(Problem description)
Filter the entries, keeping every line with the word "Make".

(Extracted information)

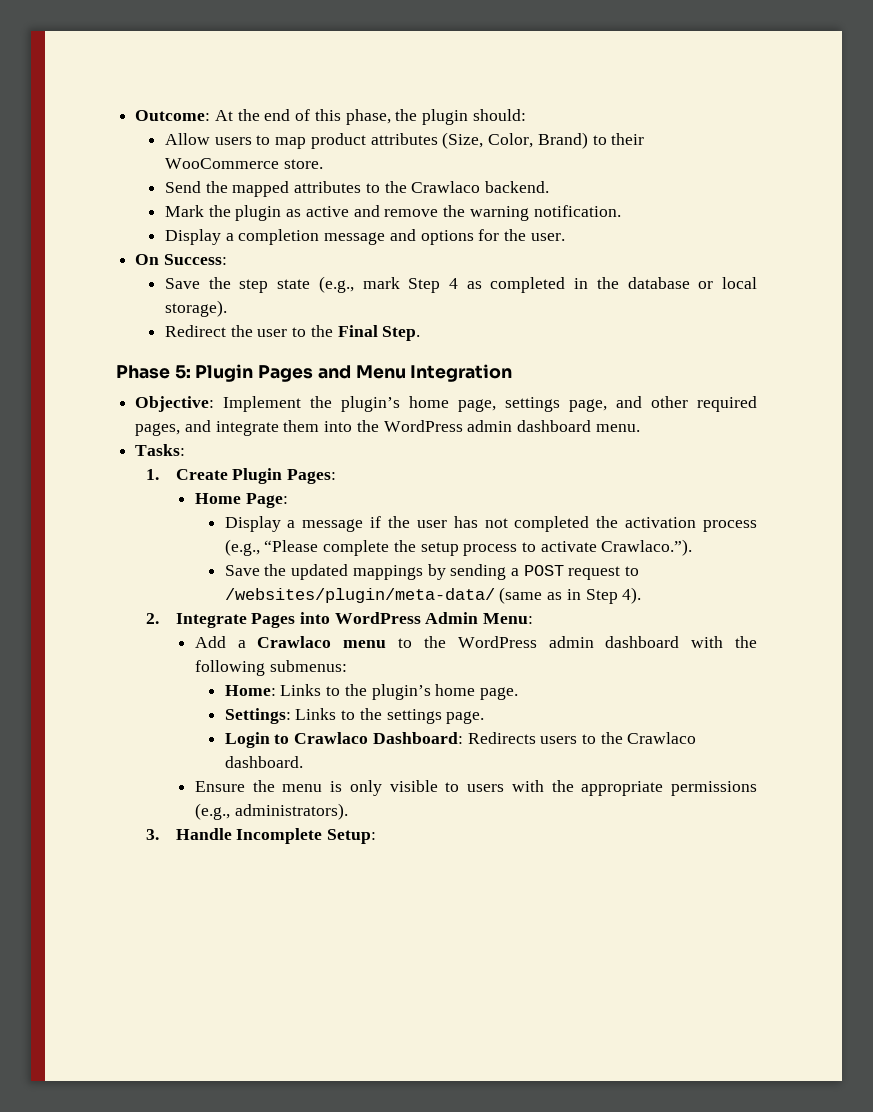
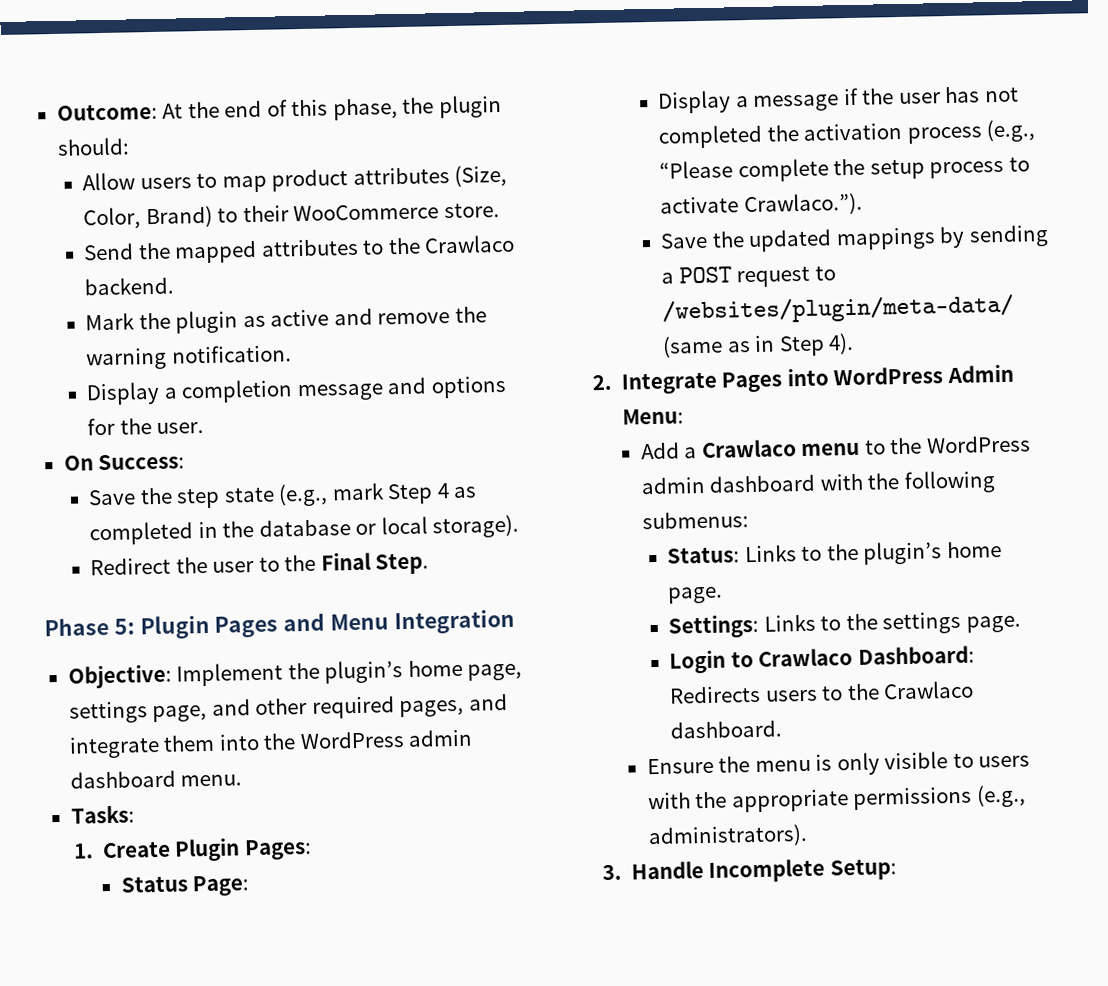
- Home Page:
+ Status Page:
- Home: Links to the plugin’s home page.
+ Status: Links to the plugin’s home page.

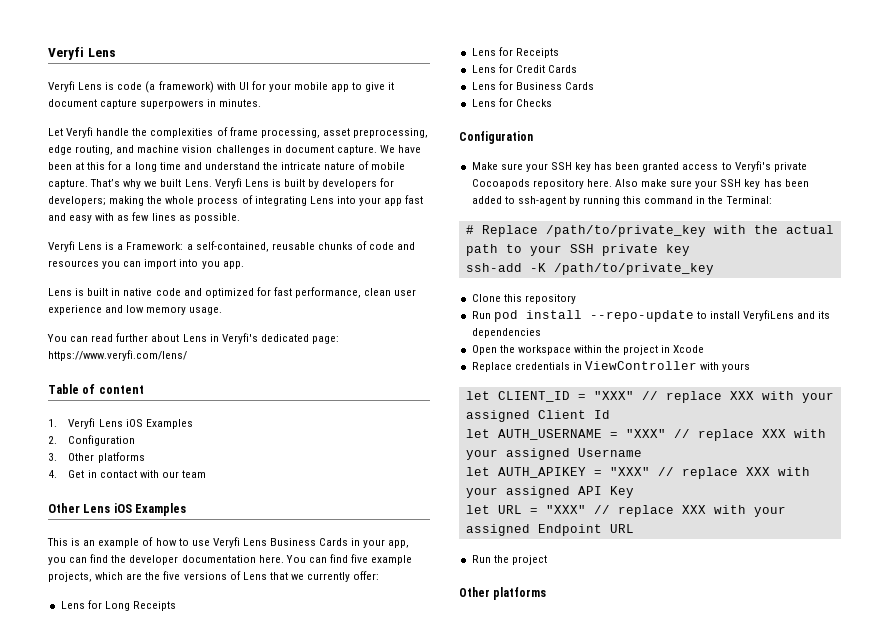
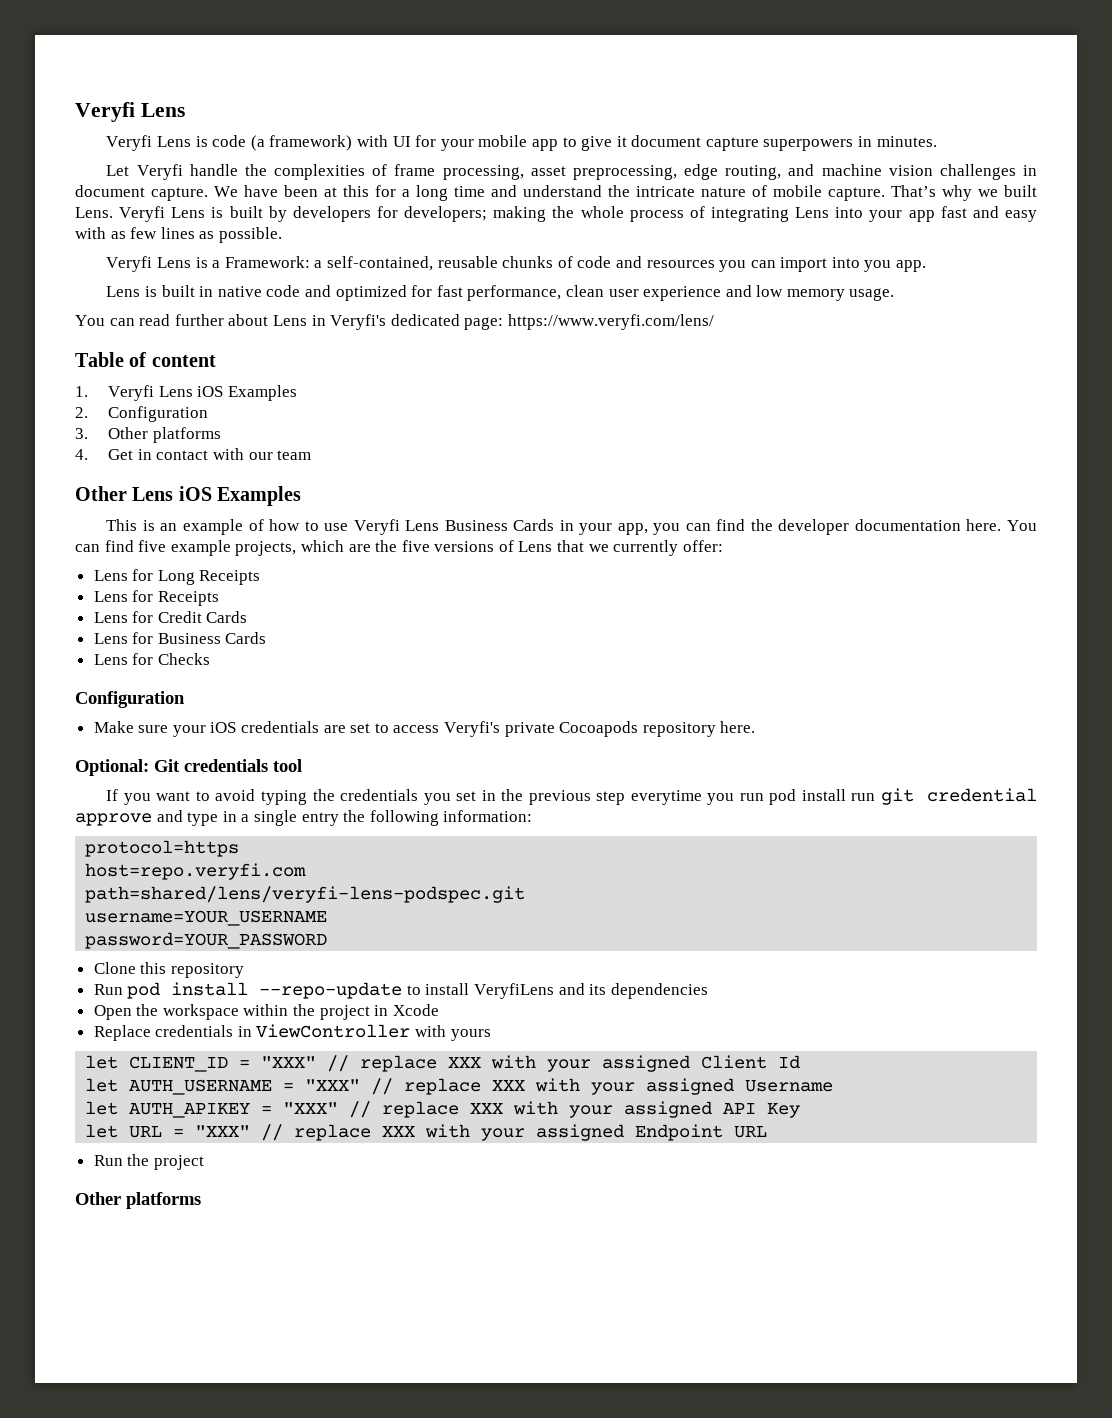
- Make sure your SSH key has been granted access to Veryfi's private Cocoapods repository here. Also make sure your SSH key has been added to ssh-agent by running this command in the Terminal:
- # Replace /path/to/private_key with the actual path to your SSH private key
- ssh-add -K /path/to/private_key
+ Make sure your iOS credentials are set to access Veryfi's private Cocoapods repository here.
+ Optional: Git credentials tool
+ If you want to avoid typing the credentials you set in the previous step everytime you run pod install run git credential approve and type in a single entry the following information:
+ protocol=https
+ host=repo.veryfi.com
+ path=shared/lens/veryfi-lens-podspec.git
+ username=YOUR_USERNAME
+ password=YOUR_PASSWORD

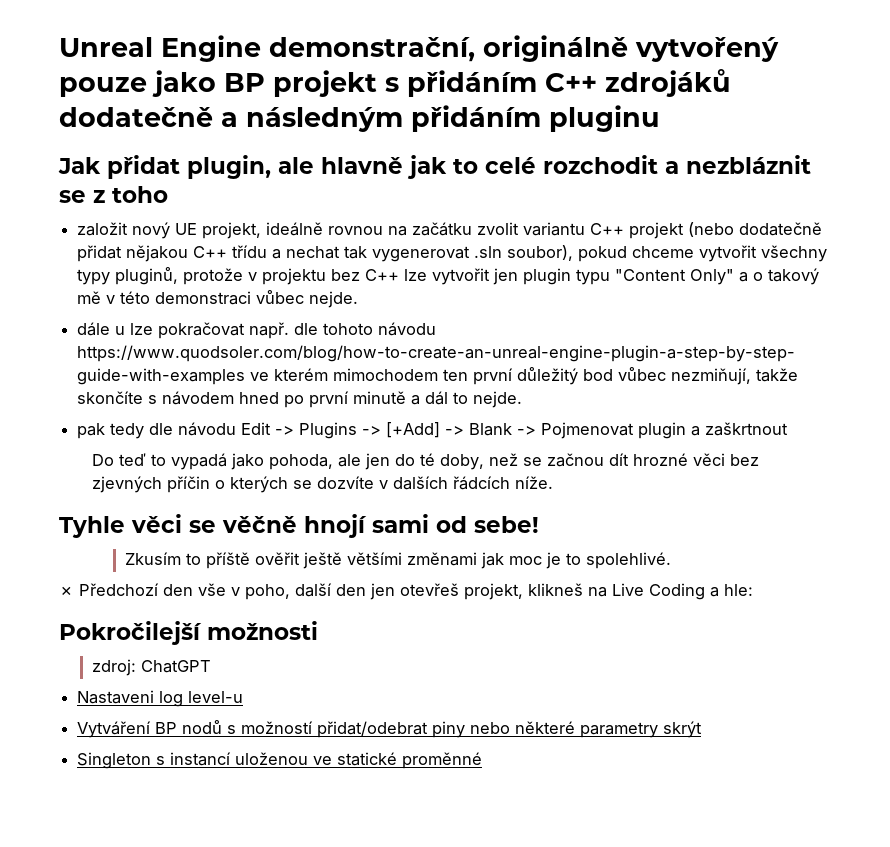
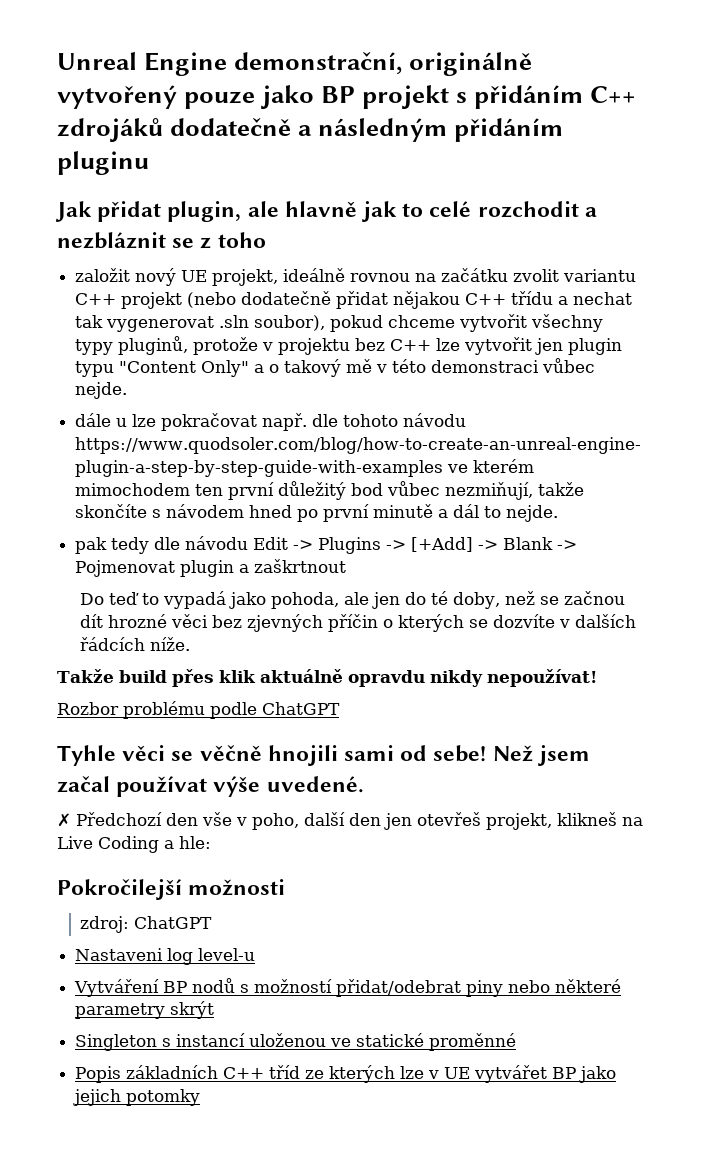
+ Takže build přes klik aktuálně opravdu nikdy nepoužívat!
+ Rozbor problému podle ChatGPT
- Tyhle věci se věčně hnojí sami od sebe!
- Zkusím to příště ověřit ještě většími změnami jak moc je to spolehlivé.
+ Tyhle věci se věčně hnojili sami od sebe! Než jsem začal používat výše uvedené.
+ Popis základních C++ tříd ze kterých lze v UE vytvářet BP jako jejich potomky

(Answer box)
- Make sure your SSH key has been granted access to Veryfi's private Cocoapods repository here. Also make sure your SSH key has been added to ssh-agent by running this command in the Terminal:
+ Make sure your iOS credentials are set to access Veryfi's private Cocoapods repository here.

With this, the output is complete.